- WHAT YOU ARE ASKED TO DO: Throughout the material, some lines may have the word "know". Count them and give the number only.

- DATA TO USE:

______________________________

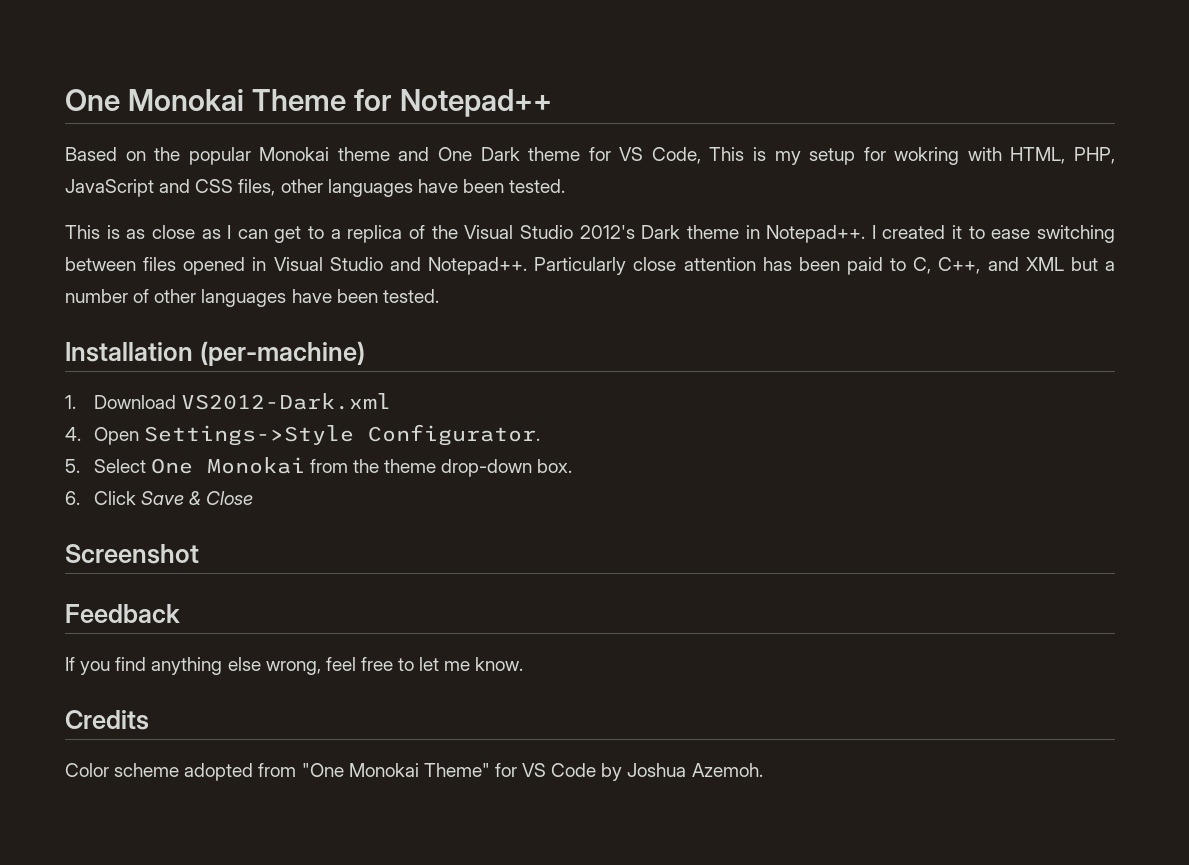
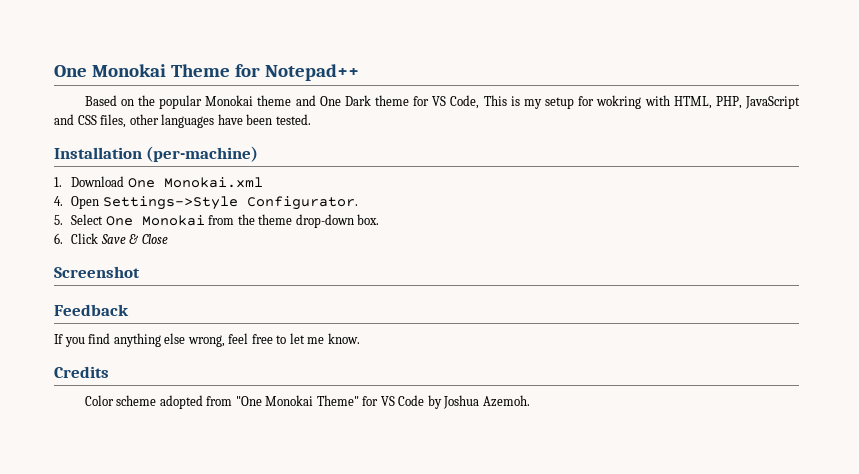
[65,225,1115,243] [65,257,1115,275] [65,289,439,307] // This is as close as I can get to a replica of the Visual Studio 2012's Dark theme in Notepad++. I created it to ease switching between files opened in Visual Studio and Notepad++. Particularly close attention has been paid to C, C++, and XML but a number of other languages have been tested. -> (311, 119) none
[180,393,391,410] VS2012-Dark.xml -> [127,177,263,188] One Monokai.xml

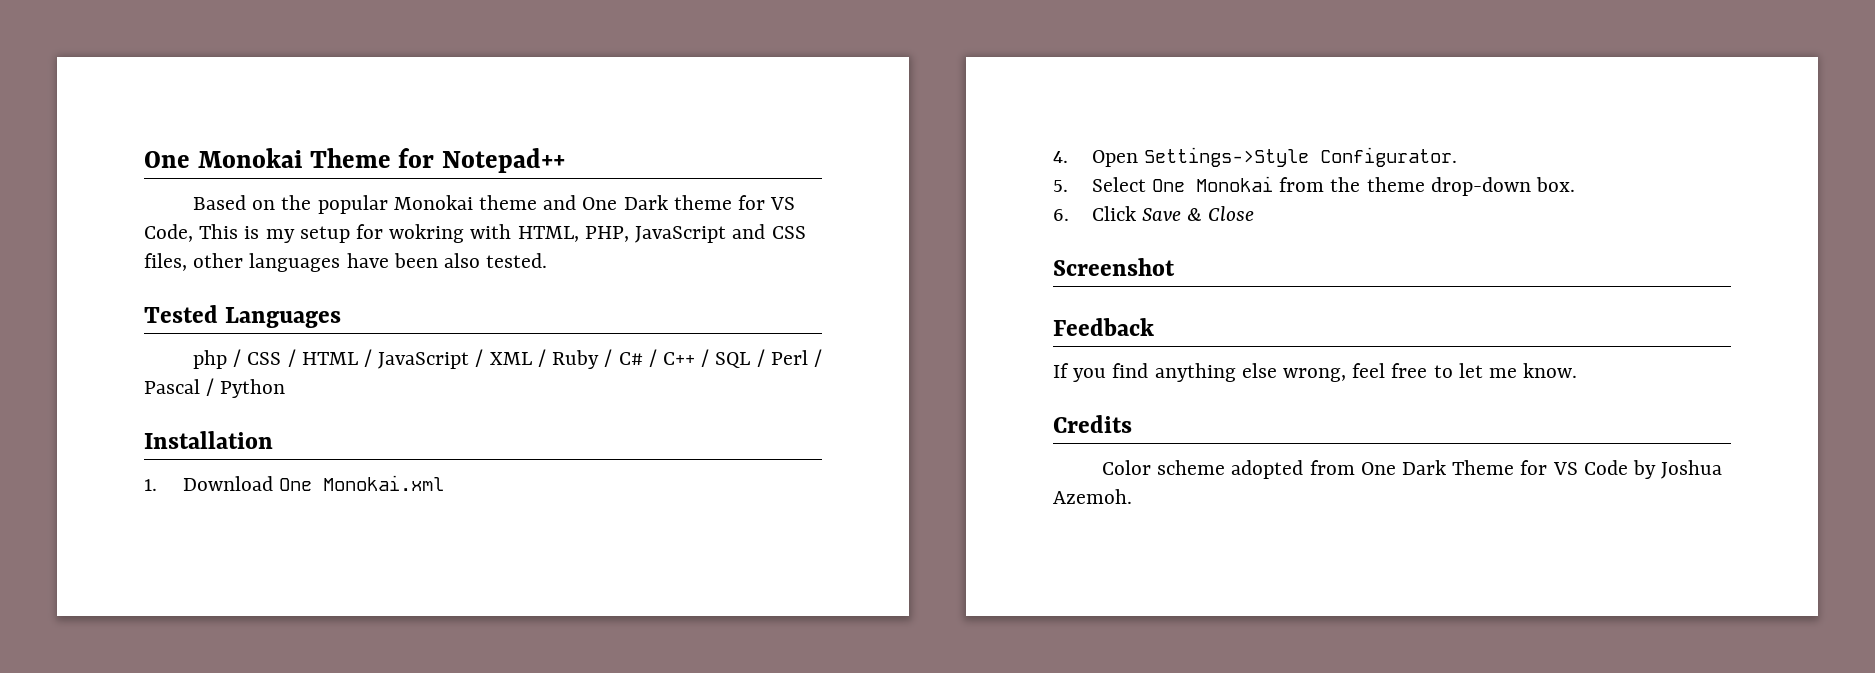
(273, 119) none -> [444,253,481,268] also
(311, 119) none -> [144,305,342,328] [193,349,822,369] [144,378,286,398] // Tested Languages // php / CSS / HTML / JavaScript / XML / Ruby / C# / C++ / SQL / Perl / Pascal / Python
[146,146,259,162] (per-machine) -> (273, 440) none
[235,395,359,406] "One Monokai Theme" -> [1360,460,1515,475] One Dark Theme

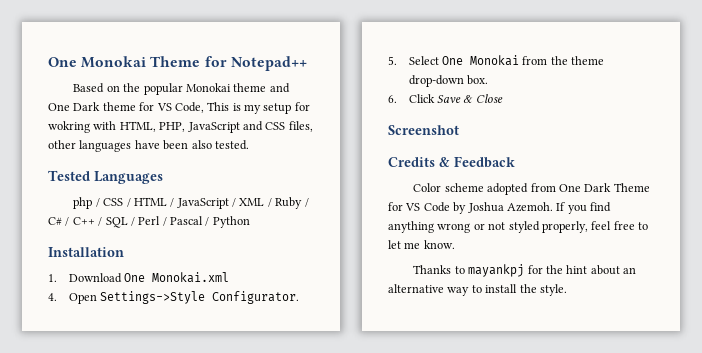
(1175, 267) none -> [388,157,450,167] Credits &
[1053,363,1578,382] [1053,415,1132,433] // If you find anything else wrong, feel free to let me know. // Credits -> (515, 162) none
(1132, 496) none -> [556,202,611,214] [388,221,648,233] [388,240,455,249] [413,264,637,277] [388,284,567,296] If you find anything wrong or not styled properly, feel free to let me know. // Thanks to mayankpj for the hint about an alternative way to install the style.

______________________________

- SOLUTION FOR THIS PROBLEM: 2